Concerning acute toxicity, the interplay of lymphoma cells, activated CAR-T cells and activated myeloid cells play a crucial role in the pathogenesis of CRS (4). We found that higher lymphoma cell metabolism (SUVmax) was associated with neurotoxicity (P = 0.0489). Importantly, SUVmax is directly related to the Ki-67 proliferation index in DLBCL (r = 0.7, P < 0.01) [13], indicating that patients with high proliferation potential lymphoma may be particularly prone to development of adverse effects. Prospectively, this result could be used for improved risk stratification before CAR-T cell therapy. Of note, Rubin et al. reported cortical and subcortical FDG PET hypometabolism in patients with neurological toxicities [14]. We did not note any noticeable changes in brain metabolism in patients having experienced neurotoxicity, and PET was performed at a later time point (Day 30) in this study. In a study including 19 patients, Wang et al. reported that patients with higher baseline disease burden as determined by FDG PET (both baseline MTV and TLG) had more severe CRS [15]. We did not observe a significant association with disease burden in a smaller patient cohort.

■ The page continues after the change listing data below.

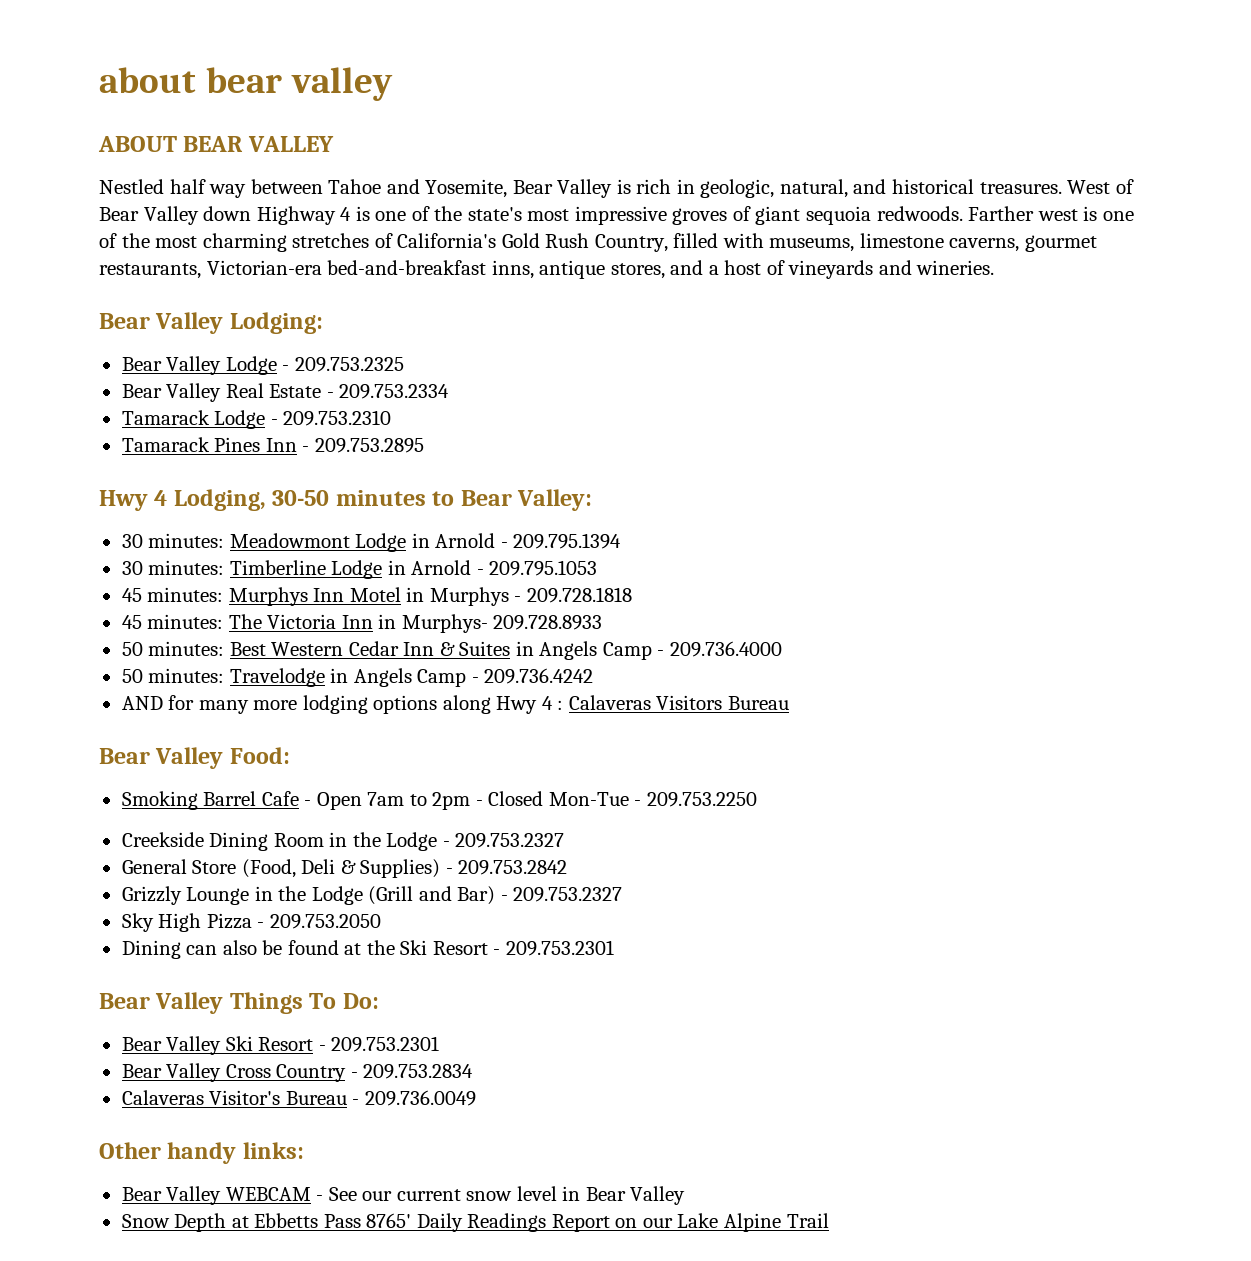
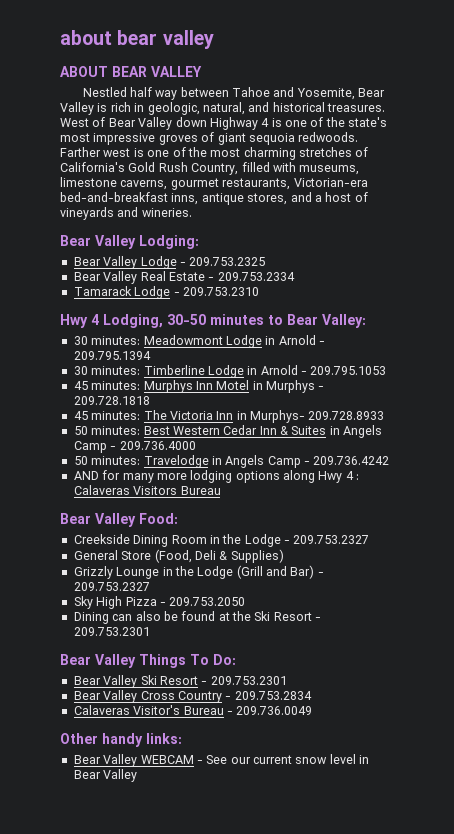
- Tamarack Pines Inn - 209.753.2895
- Smoking Barrel Cafe - Open 7am to 2pm - Closed Mon-Tue - 209.753.2250
- General Store (Food, Deli & Supplies) - 209.753.2842
+ General Store (Food, Deli & Supplies)
- Snow Depth at Ebbetts Pass 8765' Daily Readings Report on our Lake Alpine Trail

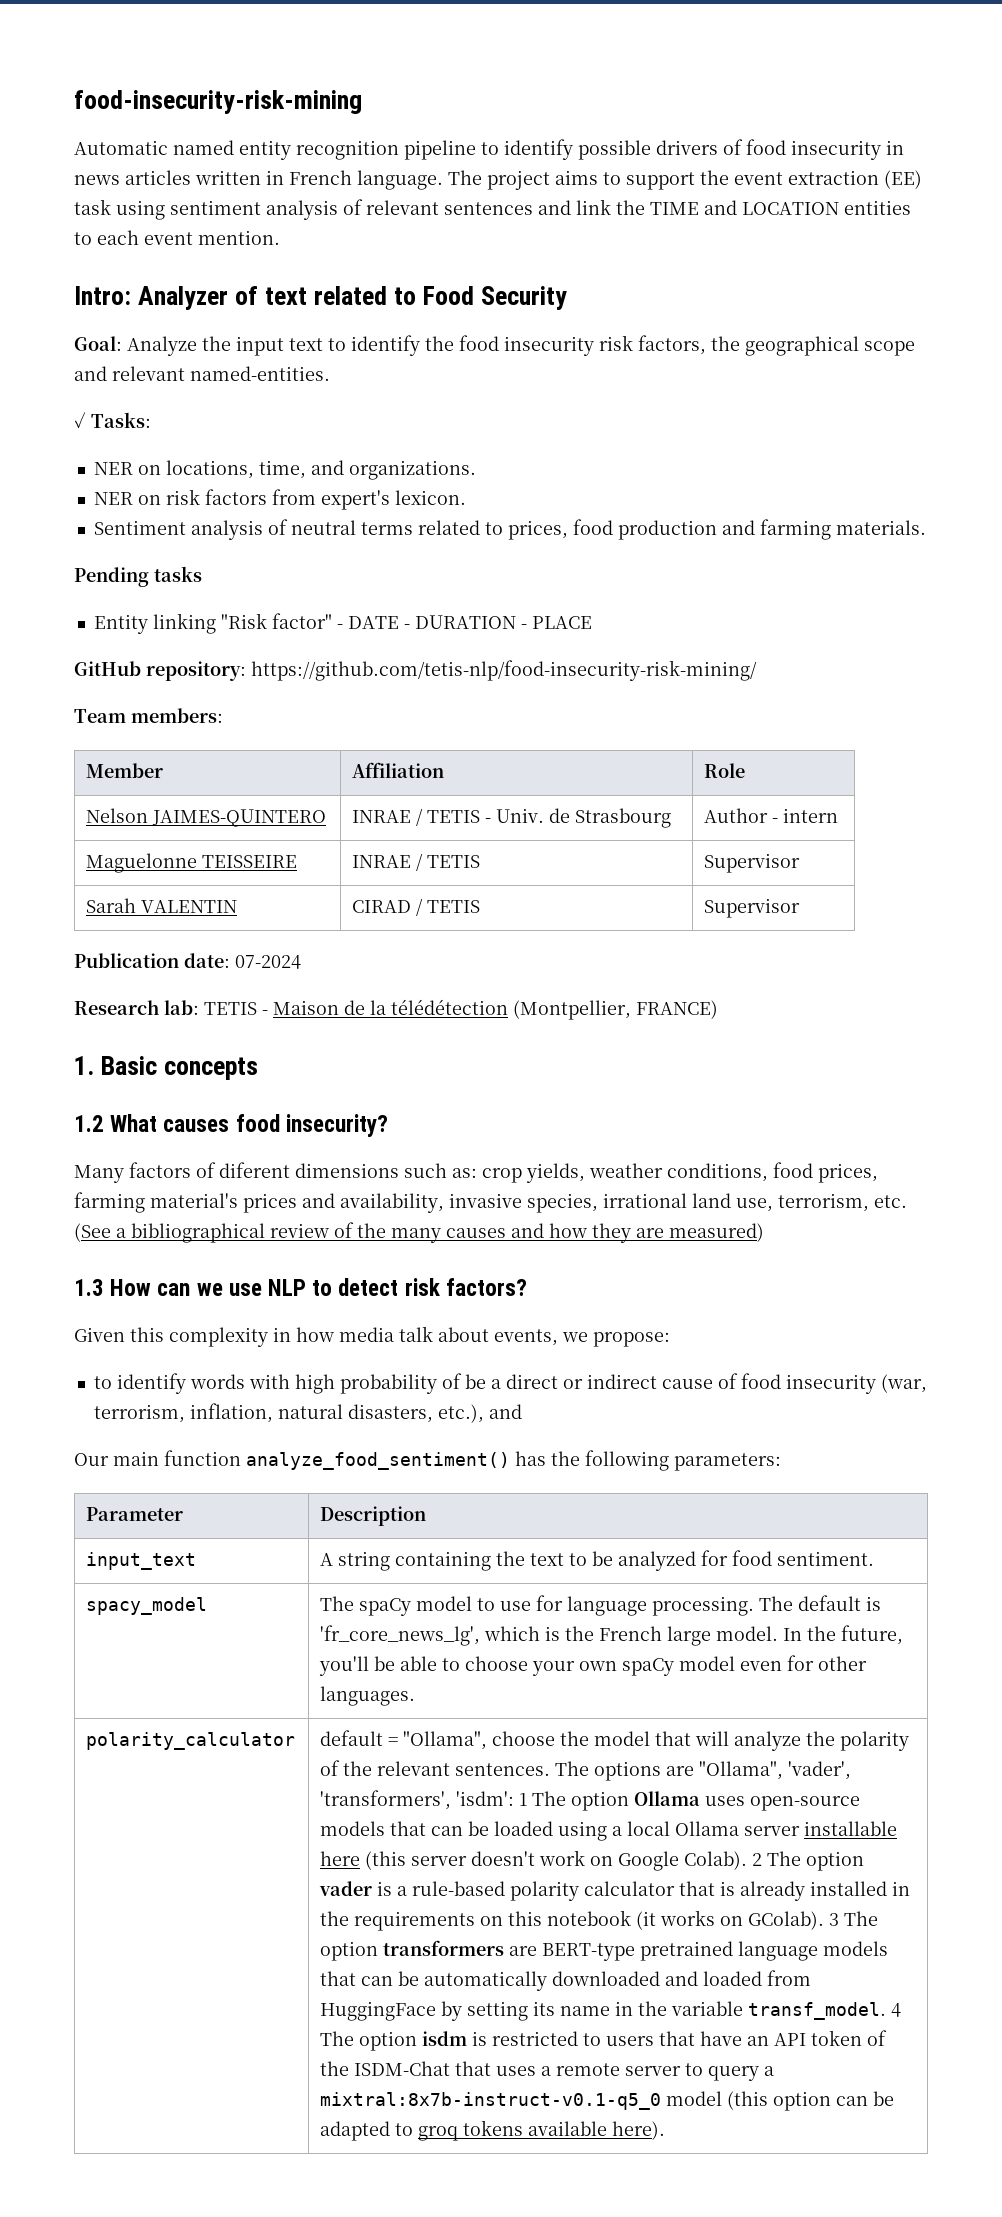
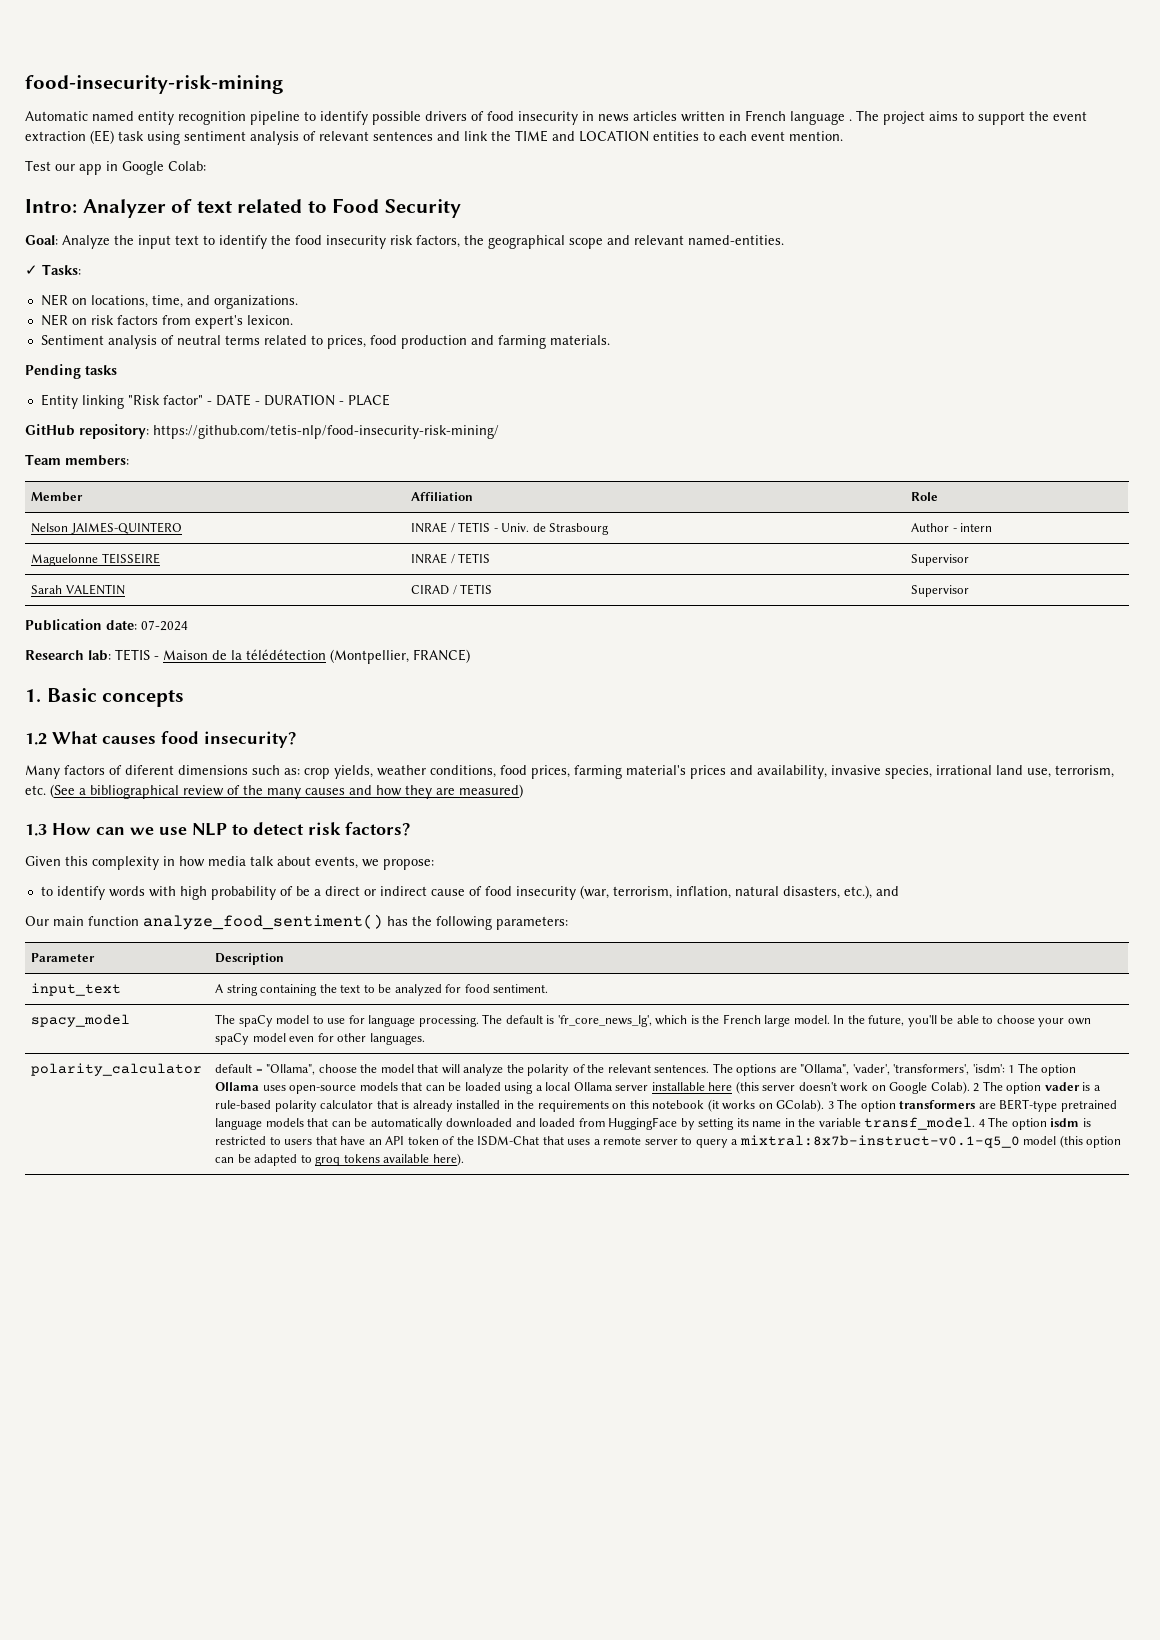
- Automatic named entity recognition pipeline to identify possible drivers of food insecurity in news articles written in French language.
+ Automatic named entity recognition pipeline to identify possible drivers of food insecurity in news articles written in French language .
+ Test our app in Google Colab:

Some limitations should be acknowledged. First, there are inherent limitations associated with the retrospective study design, including a selection bias representing our clinical practice. Second, the small cohort size limited statistical power and precluded a multivariate analysis. Third, we analyzed unaffected bone marrow and lymphoid organs as determined by PET. Although PET is considered the reference standard for detection of lymphomatous involvement of these organs, and DLBCL is usually highly FDG-avid, lymphomatous involvement cannot be excluded with absolute certainty. However, not all lesions can be verified by histology for both practical and ethical considerations, and biopsy itself may deliver false negative results. Finally, a more comprehensive evaluation integrating serial imaging data, immune cell characterization and cytokine profiling would be desirable. We conducted first steps into this direction by including hematology, and this should be seen as a stimulus for subsequent more expansive efforts.

Conclusion

Serial clinical metabolic imaging allows for elucidating the underlying pathobiology in off-target lymphoid organs in CAR-T-cell therapy, and early metabolic changes in spleen and lymph nodes parallel medium-term response to CAR-T-cell therapy. Moreover, high baseline FDG-avidity of lymphoma was associated with toxicity.